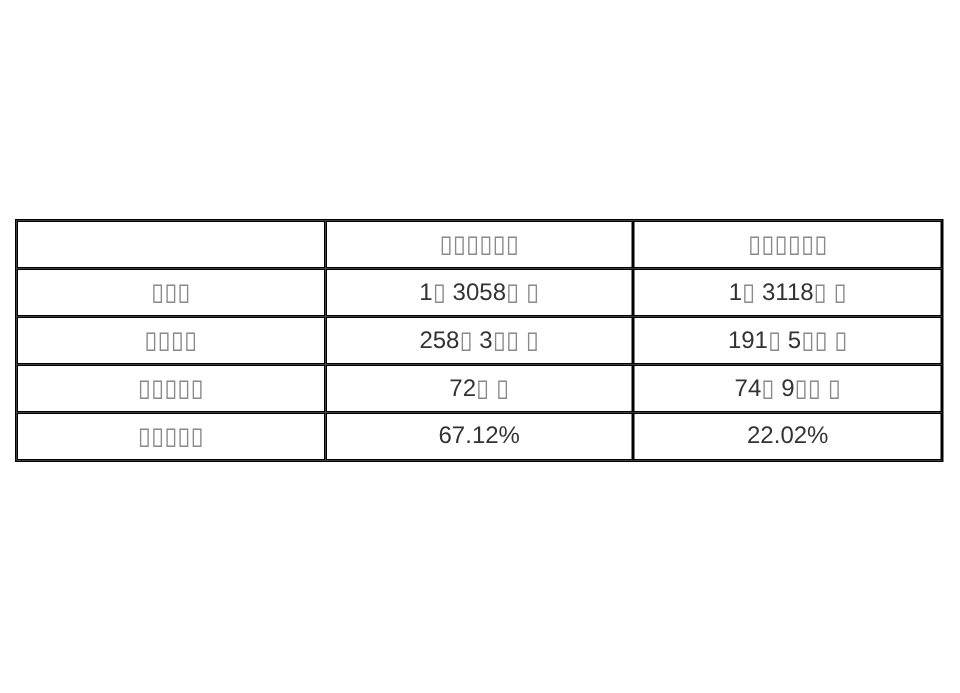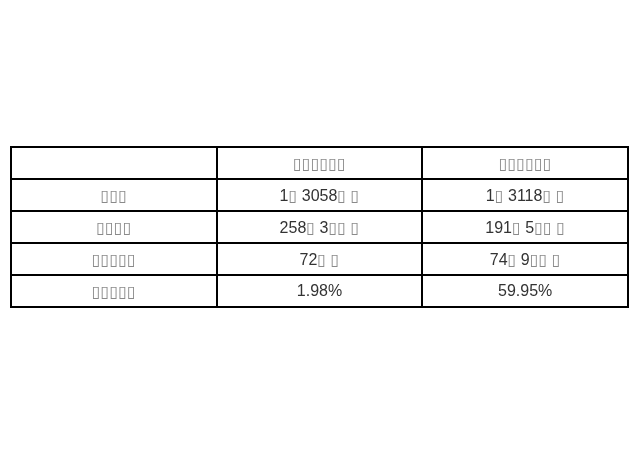"1.98%" td { text: 1.98% -> 67.12% }
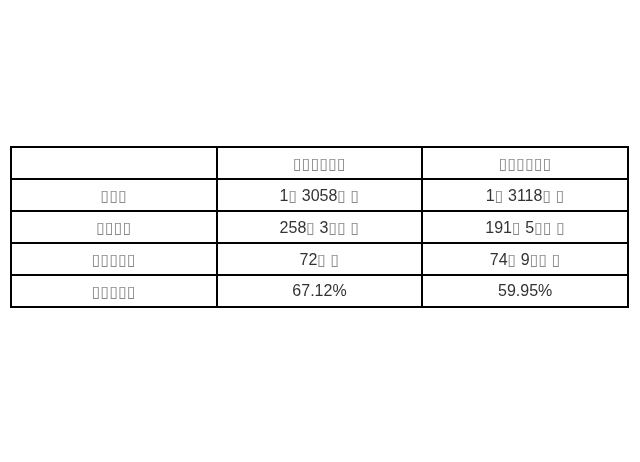"59.95%" td { text: 59.95% -> 22.02% }
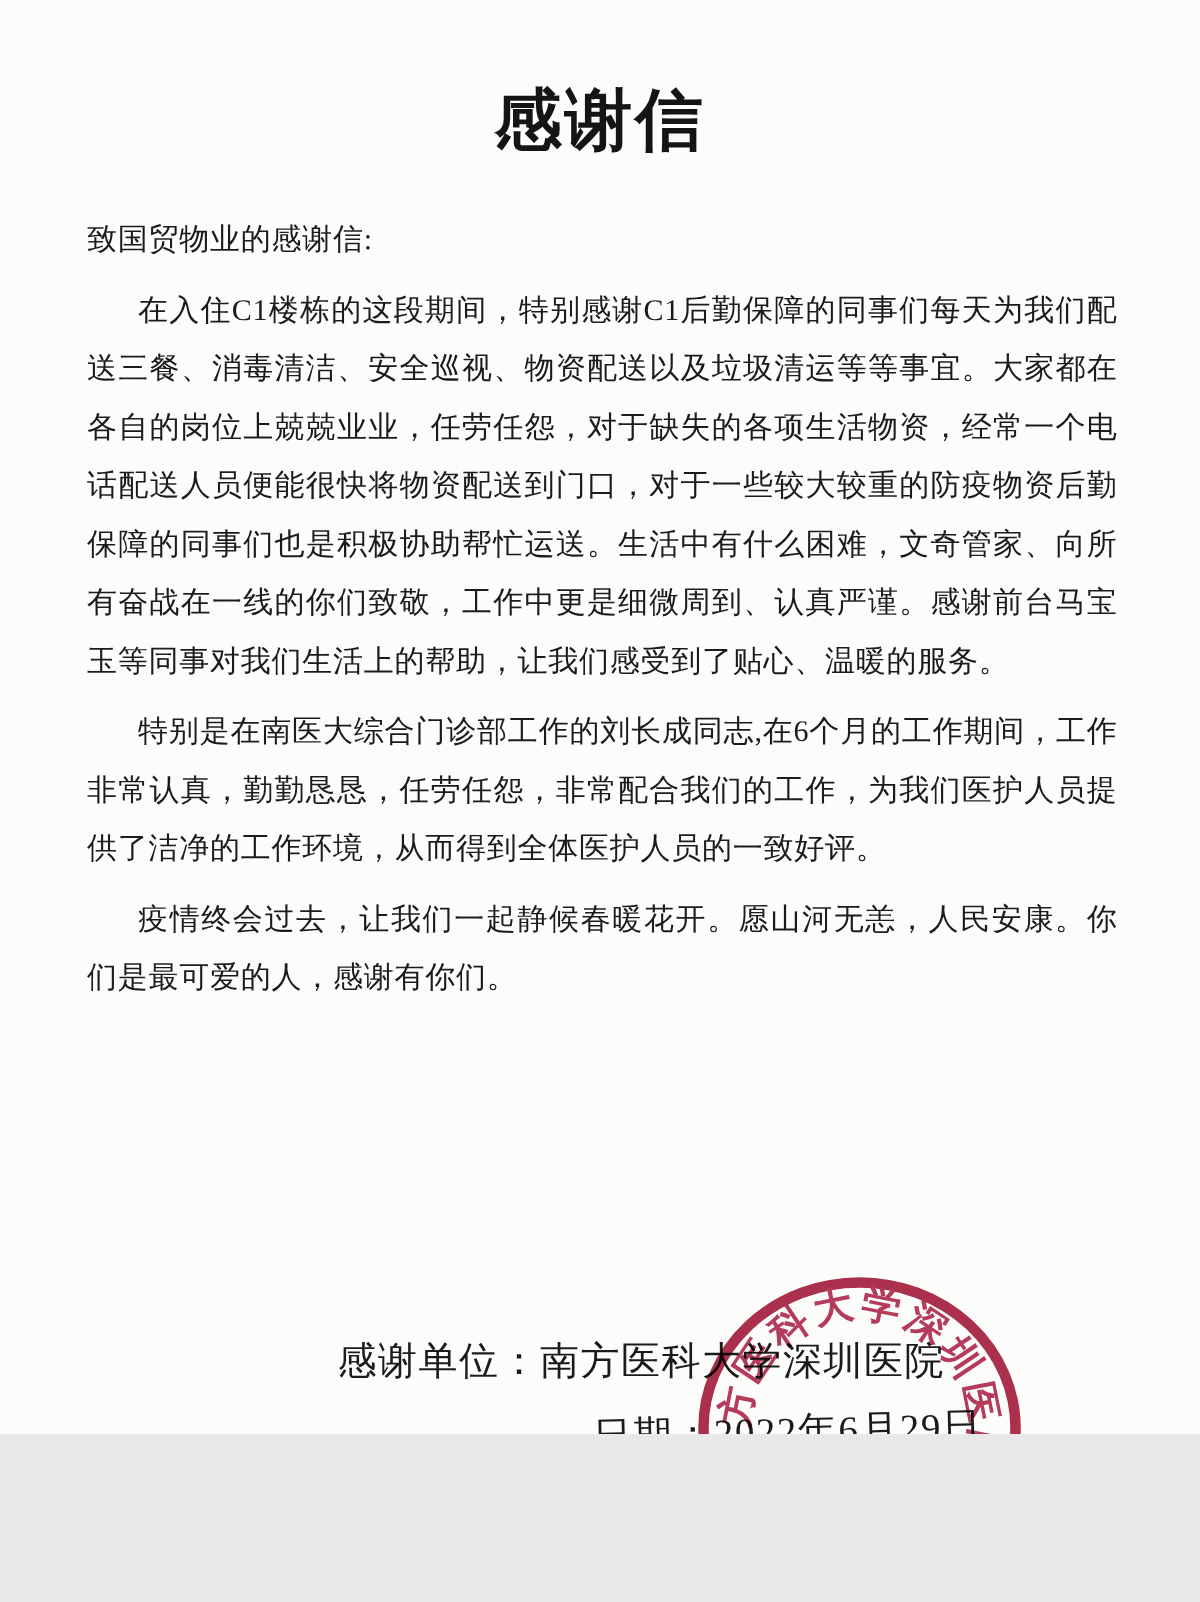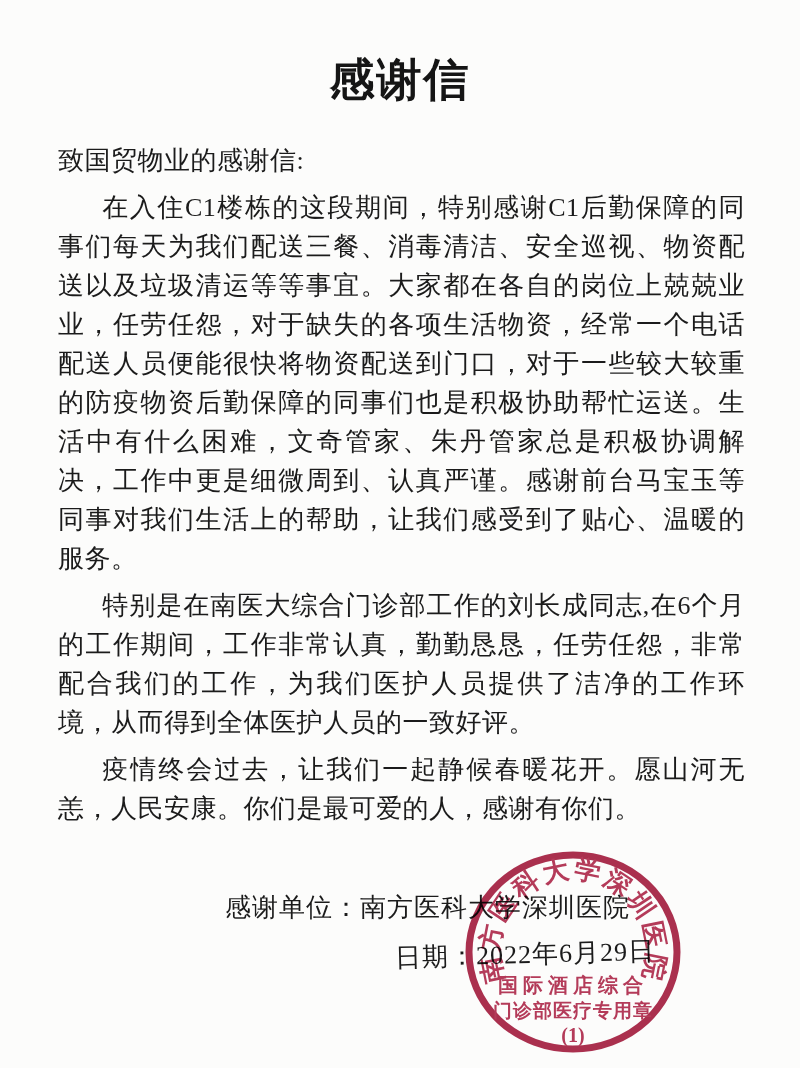"感谢信" .page { height: 1068px -> 956px }
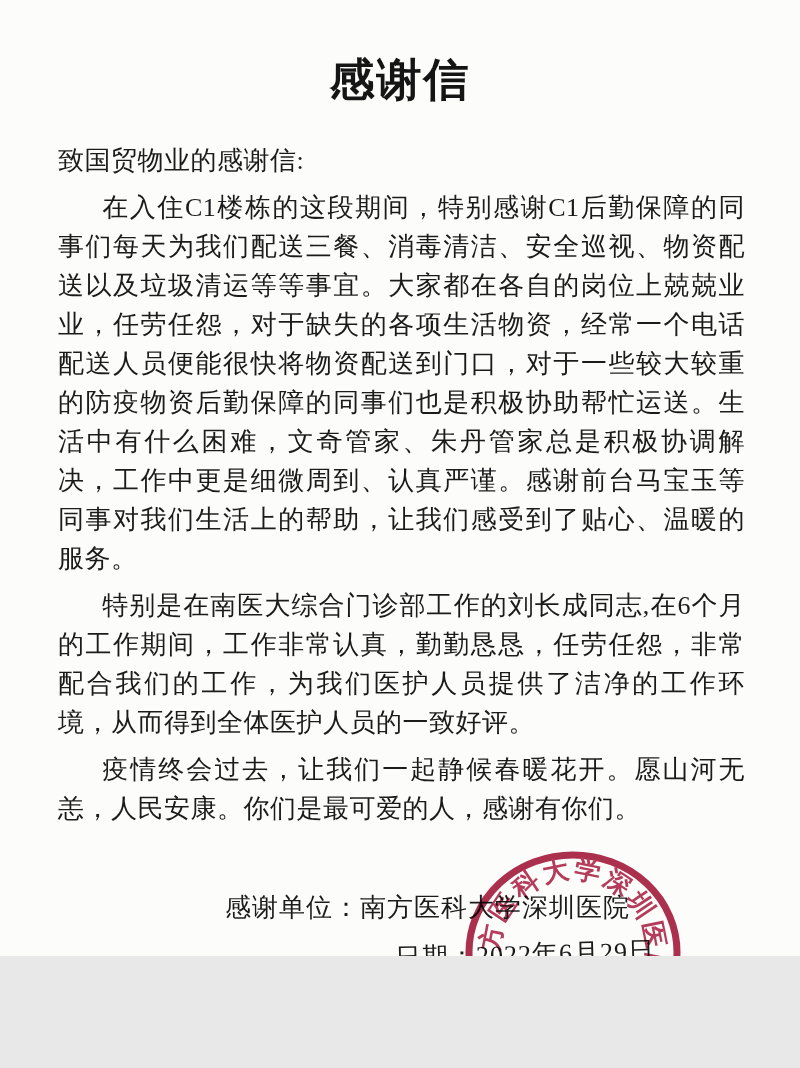"致国贸物业的感谢信:" .letter-body { font-size: 26px -> 20px }
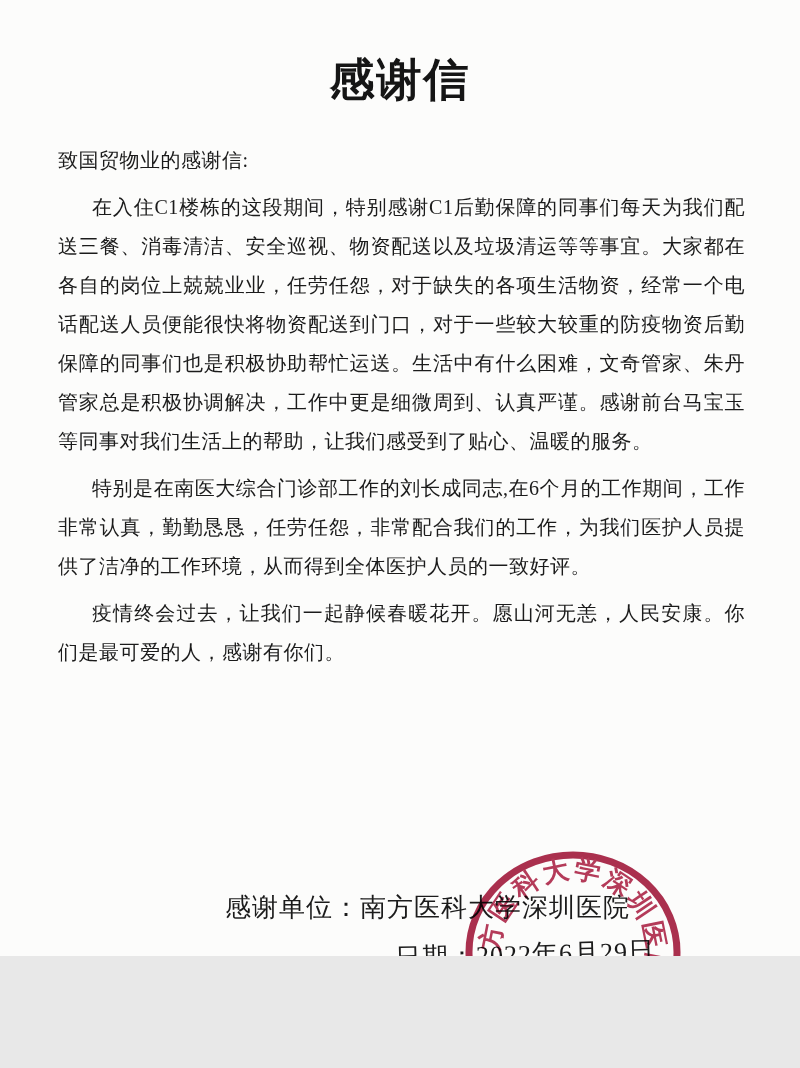"在入住C1楼栋的这段期间，特别感谢C1后勤保障的同事们每天为我们配送三餐、消毒清" p.para { text: 朱丹管家总是积极协调解决 -> 向所有奋战在一线的你们致敬 }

▸ Aim of the exercise:
Each of the lines above should be transcribed exactly; no image is to be copied.

▸ Response below:
"1.98%" td { text: 1.98% -> 67.12% }
"59.95%" td { text: 59.95% -> 22.02% }
"感谢信" .page { height: 1068px -> 956px }
"致国贸物业的感谢信:" .letter-body { font-size: 26px -> 20px }
"在入住C1楼栋的这段期间，特别感谢C1后勤保障的同事们每天为我们配送三餐、消毒清" p.para { text: 朱丹管家总是积极协调解决 -> 向所有奋战在一线的你们致敬 }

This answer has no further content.